L’Ape musicale

rivista di musica, arti, cultura

 

Requiem ad Atlantide

di Giuseppe Guggino

Il Massimo di Palermo inaugura la propria stagione d’opera e di concerti con una fusione del Requiem di Mozart all’interno del Kaiser von Atlantis di Viktor Ullmann per la regia di Marco Gandini e la direzione di Omer Meir Wellber.

Palermo, 8 novembre 2022. Anomala inaugurazione di un altrettanto anomala stagione - nominalmente estesa per più di dodici mesi e riportata a cavallo fra due anni - quella che Omer Meir Wellber vara al Massimo di Palermo, fondendo in uno lavori quanto mai distanti per tipologia e orizzonti stilistici quali sono il sacro Requiem di Mozart e Der Kaiser von Atlantis, opera in un atto di Viktor Ullmann su libretto Peter Kien. Sarà forse l’audacia dell’accostamento o, per meglio dire, della compenetrazione ad aver indotto a circoscrivere l’esperimento a sole due recite, rispettivamente per il turno prime della stagione d’opera e per la stagione dei concerti, mentre gli altri turni della stagione d’opera avranno la loro inaugurazione con una più rassicurante Traviata di magazzino, programmata solamente per gennaio, ma tant’è.

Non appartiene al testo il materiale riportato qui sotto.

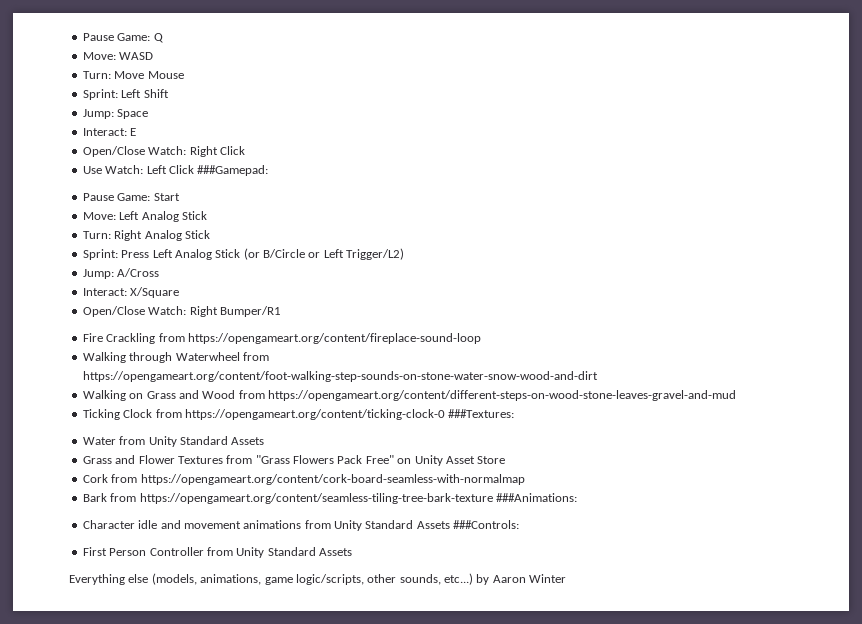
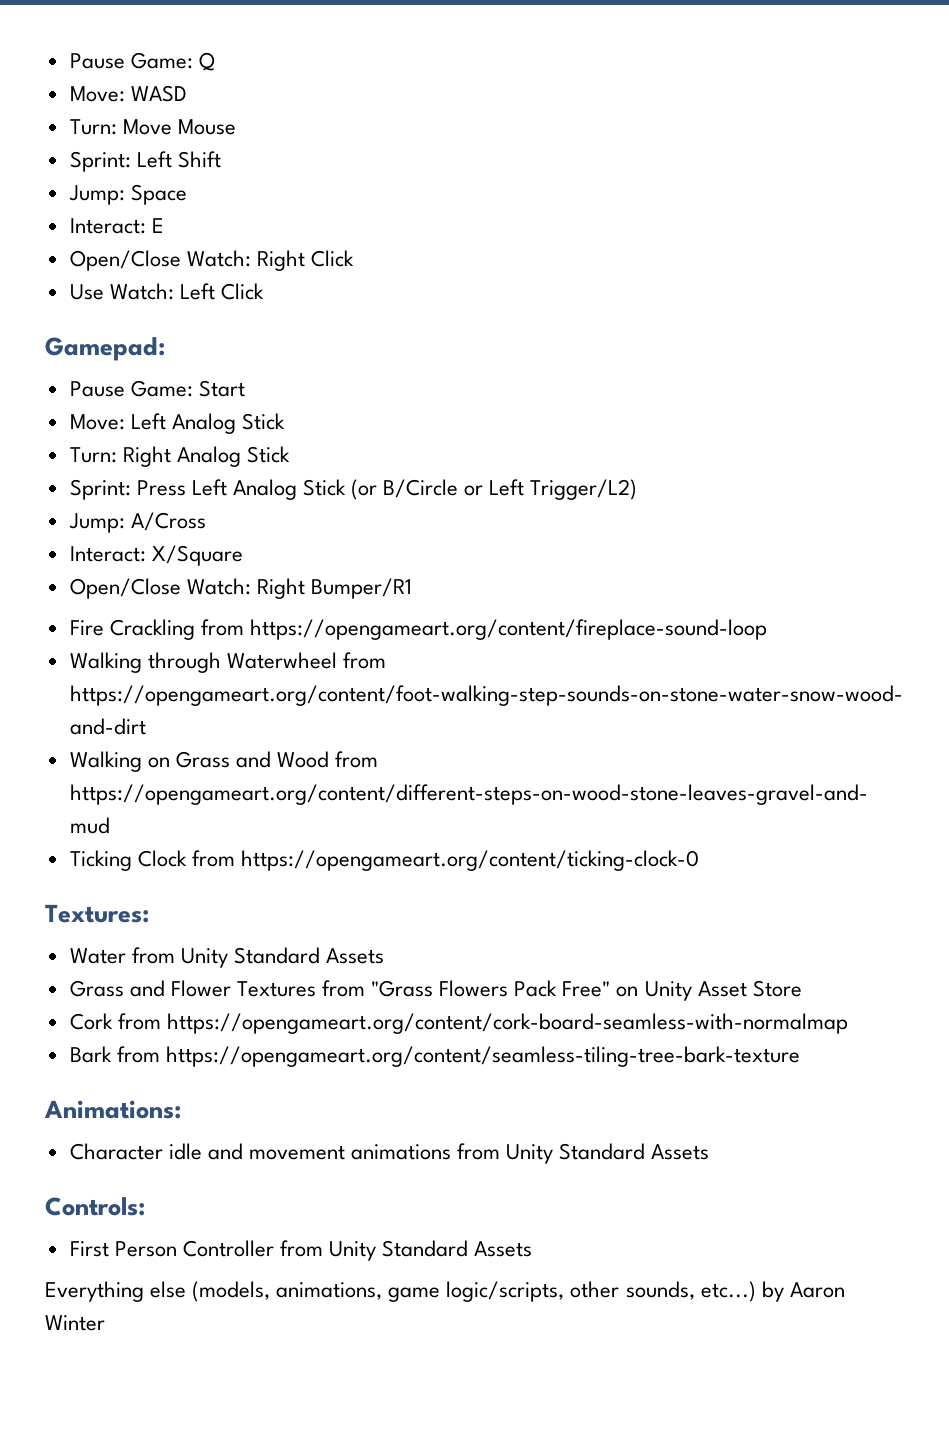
- Use Watch: Left Click ###Gamepad:
+ Use Watch: Left Click
+ Gamepad:
- Ticking Clock from https://opengameart.org/content/ticking-clock-0 ###Textures:
+ Ticking Clock from https://opengameart.org/content/ticking-clock-0
+ Textures:
- Bark from https://opengameart.org/content/seamless-tiling-tree-bark-texture ###Animations:
+ Bark from https://opengameart.org/content/seamless-tiling-tree-bark-texture
+ Animations:
- Character idle and movement animations from Unity Standard Assets ###Controls:
+ Character idle and movement animations from Unity Standard Assets
+ Controls:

L’opera breve di Ullmann – che ritorna nella sala del Basile a distanza di vent’anni, anche allora proposta solamente per non più di un paio di recite con la regia di Roberto Andò – è stavolta affidata a Marco Gandini che, a capo di un ben nutrito drappello di collaboratori (scena di Gabriele Moreschi e costumi di Johann Stegmeier), fa un cospicuo ricorso a luci laser e videoproiezioni (affidate a Francesco Vignati, Virginio Levrio e Filippo Scortichini) talvolta suggestive, talaltra distraenti.

Il plot fortemente allusivo e satirico, vede il personaggio allegorico della Morte (l’ottimo basso Grigory Shkarupa) rifiutarsi di mietere ulteriori vittime nel corso di una guerra totale, fintanto che il Kaiser (un molto ben calibrato Markus Werba), sfiancato dallo stallo determinatosi, acconsente ad essere la sua nuova prima vittima. L’opera, articolata per quadri episodici – fra cui c’è posto anche per l’innamoramento di un soldato (il bel timbro tenorile di Antonio Gares) per Bubikopf (una precisa Lavinia Bini), ragazza dello schieramento opposto – si presta drammaturgicamente all’inserimento delle sezioni del Requiem, che sembrano assurgere alla funzione drammaturgica del coro nella tragedia classica. I quadri sono così diluiti senza che il filo teatrale perda di tensione, o perda di drammaticità, procedendo anzi più soppesato.

Dal punto di vista strettamente musicale, invece, l’idea di fondere in un testo già di per sé stilisticamente molto eterogeneo – che guarda tanto a Schönberg quanto a Kurt Weill – ulteriori elementi di straniamento risulta complessivamente meno convincente, sebbene l’incastonare il finale fra il Recordare e il Lacrymosa sia d’effetto veramente assai potente.

A completare la distribuzione, piuttosto omogenea negli esiti, sono l’Arlecchino di Cameron Becker, Julia Rutigliano quale Tamburino e la voce dell’altoparlante di Karl Huml.

Ottimo il Coro, preparato da Salvatore Punturo, che nelle pagine mozartiane sopravanza di nero vestito dal fondo nero in una gestione dalla cifra sostanzialmente oratoriale. Convincenti anche le interpunzioni coreografiche affidate al Corpo di ballo del Massimo (coreografie di Marco Berriel e Jean-Sébastien Colau, con una menzione per la ieratica personificazione della Morte di Vito Bortone). E molto positiva anche la prova dell’Orchestra, che dà prova di grande eclettismo transitando da Ullmann a Mozart e viceversa sotto la guida appassionata di Wellber, mattatore della serata, salutato dal più caloroso dei consensi agli applausi finali.